One thing you NEED to do is to figure out whether you have a backwards kick as you jump out of the saddle. Riders behind you HATE that. The phenomenon occurs as there is a dead moment as you stand, and you are likely standing to either keep up, or that your sitting motion is not at the speed you want to be... thus you are likely losing momentum. So, if you are not actively pressing down on the pedal, and you are not aware that this happens... as you stand you likely use your balance to move your body forward on the bike... moving the bike further back relative to your center of gravity... thus "punching" your bike backwards... often violently which is insanely dangerous to the rider directly behind you. So, I would be very wary of that both when riding behind someone on a climb and also when you stand to climb.


----------



## JPRider14 (Feb 9, 2004)

the funk sayeth correctly

I'd watch Heras, maybe if you can dig up last year's Vuelta final TT, or any climb where he helped Lance. That man has some dope rhythm.

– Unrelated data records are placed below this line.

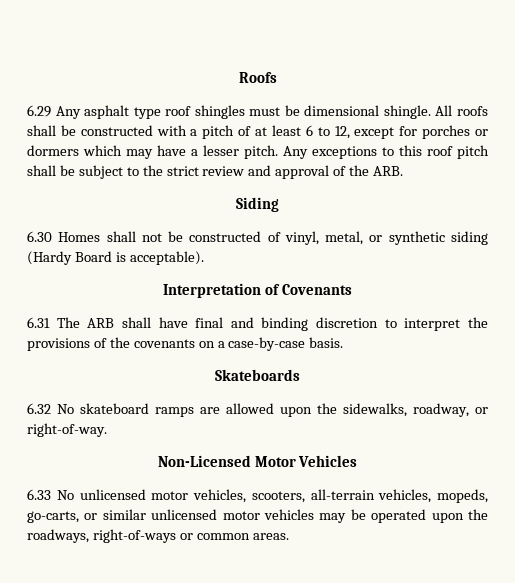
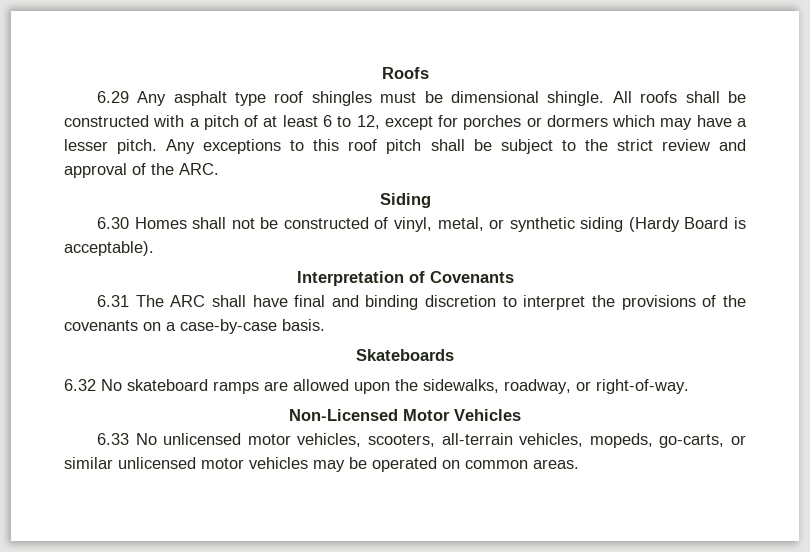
- Any exceptions to this roof pitch shall be subject to the strict review and approval of the ARB.
+ Any exceptions to this roof pitch shall be subject to the strict review and approval of the ARC.
- 6.31 The ARB shall have final and binding discretion to interpret the provisions of the covenants on a case-by-case basis.
+ 6.31 The ARC shall have final and binding discretion to interpret the provisions of the covenants on a case-by-case basis.
- 6.33 No unlicensed motor vehicles, scooters, all-terrain vehicles, mopeds, go-carts, or similar unlicensed motor vehicles may be operated upon the roadways, right-of-ways or common areas.
+ 6.33 No unlicensed motor vehicles, scooters, all-terrain vehicles, mopeds, go-carts, or similar unlicensed motor vehicles may be operated on common areas.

I have to say that his second point, about not sending your bike back 6" in a split-second upon standing, is one of my all-time pet peeves. Every time someone does it to me I say something, because it sucks.


----------



## lonefrontranger (Feb 5, 2004)

*right on, funk*



funknuggets said:


> One thing you NEED to do is to figure out whether you have a backwards kick...


Was working with a couple of rookies on just this at an impromptu post-ride clinic yesterday. God how I despise "bike punters", and we had a particularly egregious example on the group ride last night. Fortunately no blood was shed. This has been my pet peeve for as long as I've been racing. Some nitwit took down a dozen riders (including yours truly) when he pulled this stunt in the pack at one of my first few road races.

The solution to the "bike punt" and which will also help your technique greatly is to do standing drills to learn how to actually balance yourself while standing. 

The standing technique of many, many riders involves shifting into an overly-large gear, then throwing their body weight forward in an effort to leverage themselves on top of the gear. (This leap for leverage is when the bike punt occurs.) Now they use the gear resistance as a "crutch" to balance on, whilst "pecking" ineffectually at the pedals in a linear motion. All this while their heartrate is shooting up due to the effort they're expending to go not much of anywhere fast due to all the speed / momentum they lost when they kicked the bike back. Riders like this are the ones who often will say things like "I prefer to sit and spin... climbing out of the saddle just kills me...", etc...

There does exist a golden key to technique which will simultaneously help you to lose the bike punt and maximise your longevity and power when climbing out of the saddle. The trick is to engage your hamstrings to create a round, smooth pedalstroke, while you hover over the nose of the saddle in a balanced equilibrium with the gear. The reason our man Heras has such a "dope rhythm" (thank you JPR) out of the saddle is that he is very balanced when he stands. His bike is his dance partner, not a wrestling opponent.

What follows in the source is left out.